It's an age thing, my DD was capable of entertaining herself and had been since a baby but from about 15-20 months was like a limpet. I cooked most days with her on my back in the carrier to keep her happy, everything else I'd ask her to "help" if I needed to dust if give her a cloth and as far as she's concerned she was involved in the same activity. 

Don't try to push the separation, you will just make it worse. If she's crying for OH while you cook tea have them come "help" cook tea. It's frustrating but she will get there when she's ready.


----------



## lozzy21

lozzy21 said:


> It's an age thing, my DD was capable of entertaining herself and had been since a baby but from about 15-20 months was like a limpet. I cooked most days with her on my back in the carrier to keep her happy, everything else I'd ask her to "help" if I needed to dust if give her a cloth and as far as she's concerned she was involved in the same activity.
> 
> Don't try to push the separation, you will just make it worse. If she's crying for OH while you cook tea have them come "help" cook tea. It's frustrating but she will get there when she's ready.

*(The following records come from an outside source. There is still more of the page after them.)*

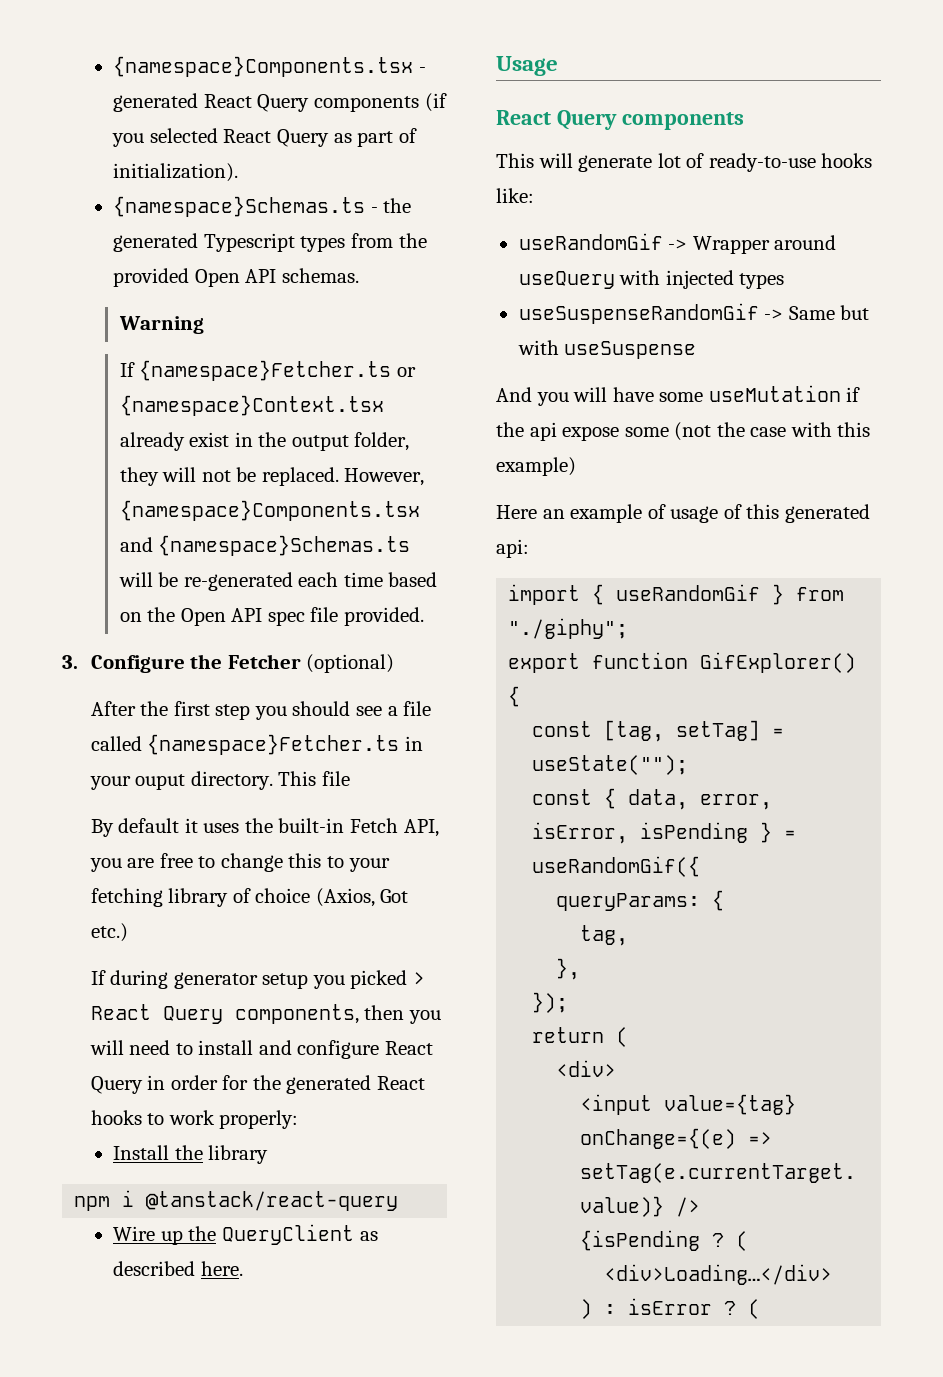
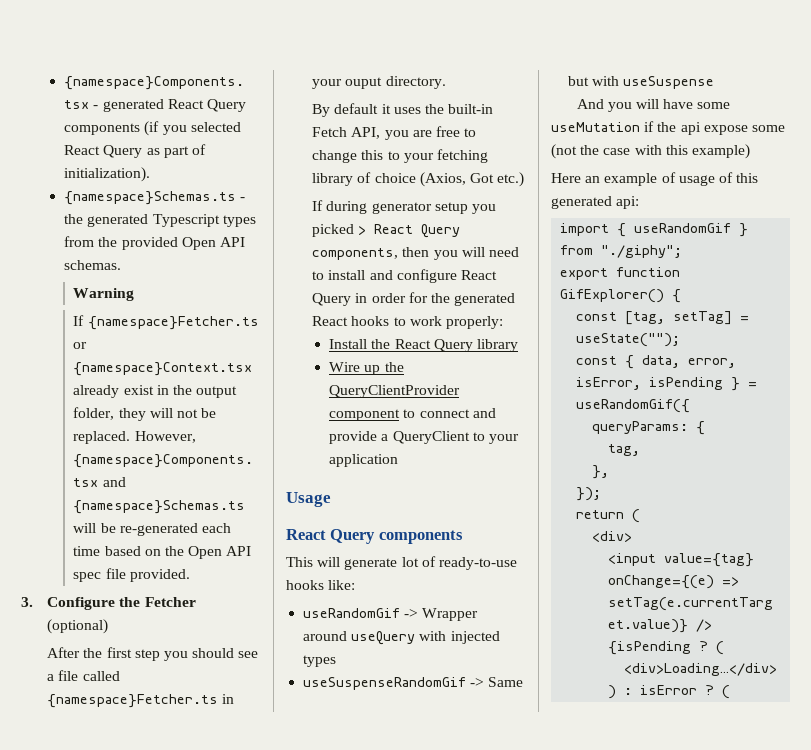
- This file
- Install the library
- npm i @tanstack/react-query
+ Install the React Query library
- Wire up the QueryClient as described here.
+ Wire up the QueryClientProvider component to connect and provide a QueryClient to your application

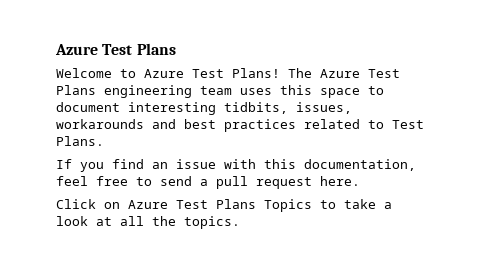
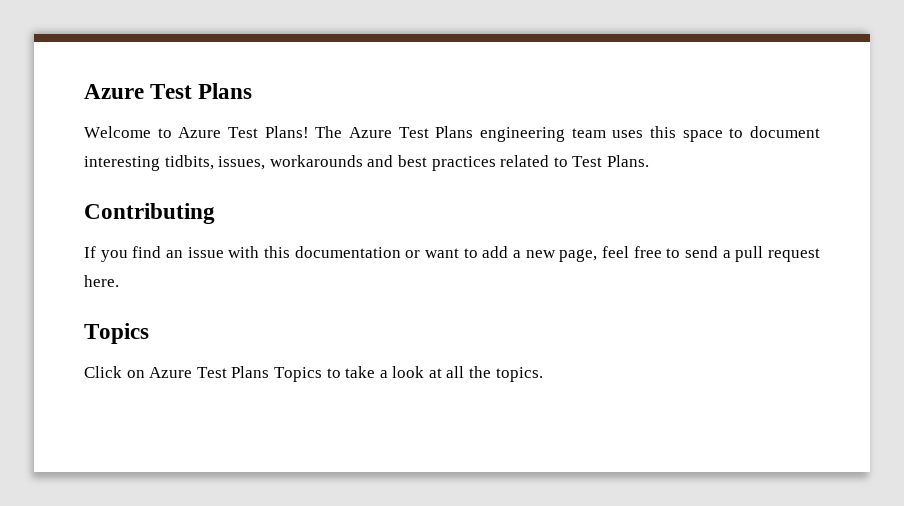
+ Contributing
- If you find an issue with this documentation, feel free to send a pull request here.
+ If you find an issue with this documentation or want to add a new page, feel free to send a pull request here.
+ Topics

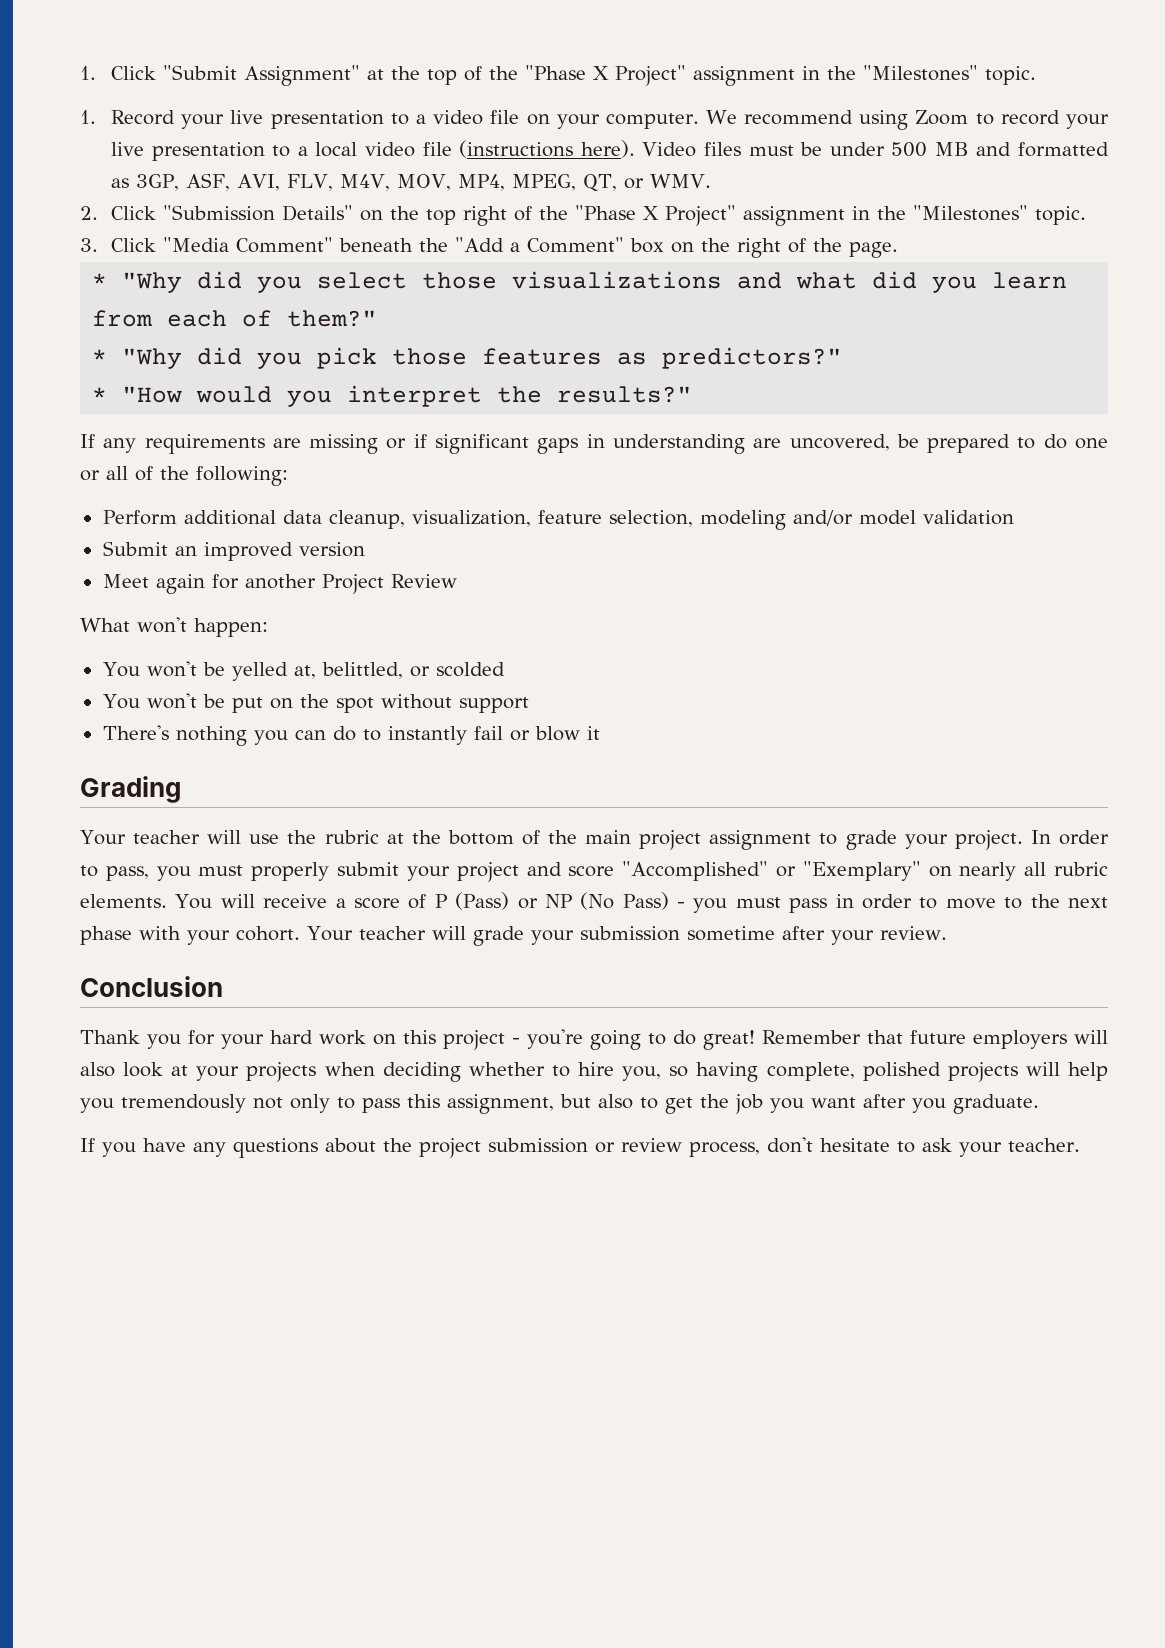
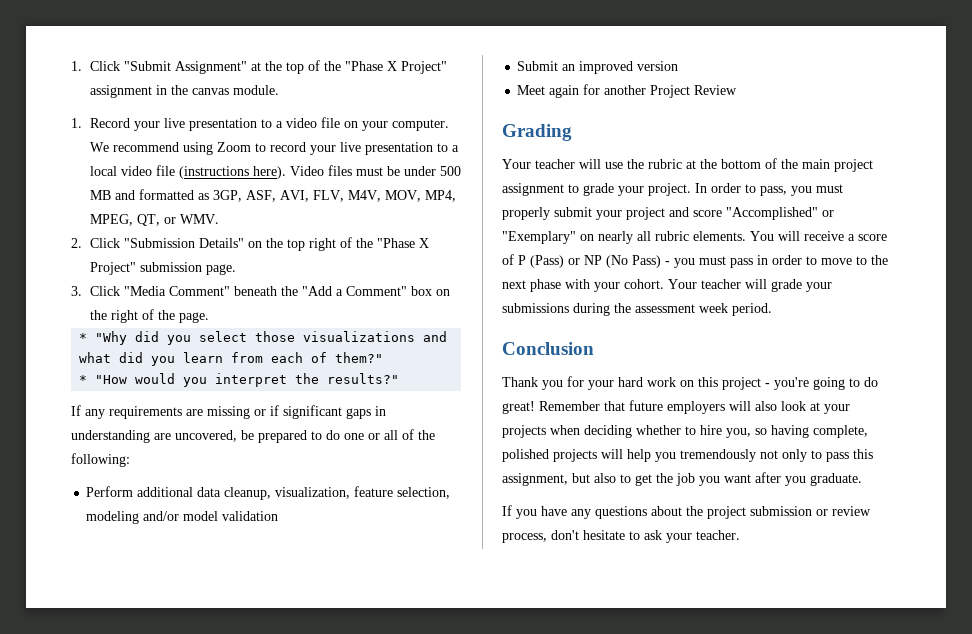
- 1. Click "Submit Assignment" at the top of the "Phase X Project" assignment in the "Milestones" topic.
+ 1. Click "Submit Assignment" at the top of the "Phase X Project" assignment in the canvas module.
- 2. Click "Submission Details" on the top right of the "Phase X Project" assignment in the "Milestones" topic.
+ 2. Click "Submission Details" on the top right of the "Phase X Project" submission page.
- * "Why did you pick those features as predictors?"
- What won't happen:
- You won't be yelled at, belittled, or scolded
- You won't be put on the spot without support
- There's nothing you can do to instantly fail or blow it
- Your teacher will grade your submission sometime after your review.
+ Your teacher will grade your submissions during the assessment week period.

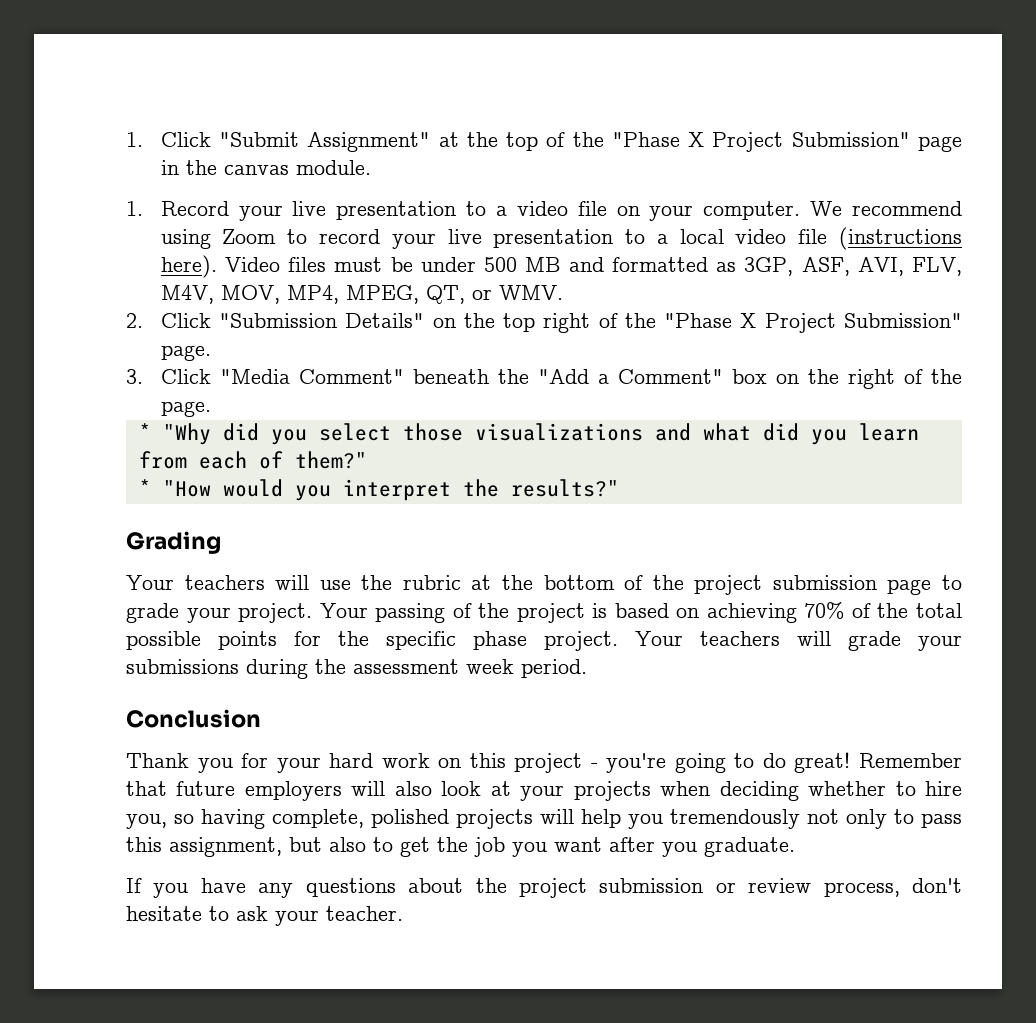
- 1. Click "Submit Assignment" at the top of the "Phase X Project" assignment in the canvas module.
+ 1. Click "Submit Assignment" at the top of the "Phase X Project Submission" page in the canvas module.
- 2. Click "Submission Details" on the top right of the "Phase X Project" submission page.
+ 2. Click "Submission Details" on the top right of the "Phase X Project Submission" page.
- If any requirements are missing or if significant gaps in understanding are uncovered, be prepared to do one or all of the following:
- Perform additional data cleanup, visualization, feature selection, modeling and/or model validation
- Submit an improved version
- Meet again for another Project Review
- Your teacher will use the rubric at the bottom of the main project assignment to grade your project.
+ Your teachers will use the rubric at the bottom of the project submission page to grade your project.
- In order to pass, you must properly submit your project and score "Accomplished" or "Exemplary" on nearly all rubric elements. You will receive a score of P (Pass) or NP (No Pass) - you must pass in order to move to the next phase with your cohort. Your teacher will grade your submissions during the assessment week period.
+ Your passing of the project is based on achieving 70% of the total possible points for the specific phase project. Your teachers will grade your submissions during the assessment week period.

https://www.babycenter.com/0_toddler-milestone-separation-and-independence_11743.bc?page=1


----------



## ay2808

Something I find that helps is explaining what you are going to do eg mummy's just going to put the dishes in the dishwasher then I'll be right back. To start with I keep talking so she knows I'm near. Sometimes she will come and 'help' but I'm afraid I think it's mostly down to personality. LO is very active and likes to be involved with everything!


----------



## Nat0619

We've been having a more 'clingy' and 'whiney' phase lately too (Ciara has just gone 20 months). Strangely she has no problem with me leaving her to go out or to go to work etc, but if I'm home she follows me around and clings to my legs if I try to do something. She is getting better now I think than she was a month or two ago though. Like everything I think it's a phase.


----------



## izzlesnizzle

My LO is like this too. The crying is pretty bad at the moment and shes developed quite a severe separation anxiety at nap and bedtimes lately too which she didnt have before. She cries and screams alot for no known reason most of the time and clings to me or OH alot of the time. Im hoping it will settle soon as i cant get anything done unless its during her nap (and the naps are difficult the past few days. Some days she refuses it point blank and this makes her even more challenging because shes tired). Its encouraging to see the peak is at 18 mths though so i know its normal and that it should ease off soon once her language gets better and the napping settles back down.


----------



## MiniKiwi

Do you get out of the house much? My LO's much happier when we're out.

You haven't spoiled her, this is typical behaviour. I'd ask her to 'help' when you need to get things done, my LO loves to help wipe up messes, vacuum, cook etc. 

Does your daughter have any duplo? I only ask because my 19 month old who has never really showed much interest in toys, loves duplo and even plays by herself sometimes!

In my experience, ignoring them when they're frustrated makes things worse. Baby/toddler wearing might work out well for you. I'd try getting out of the house more though (if you don't already)


----------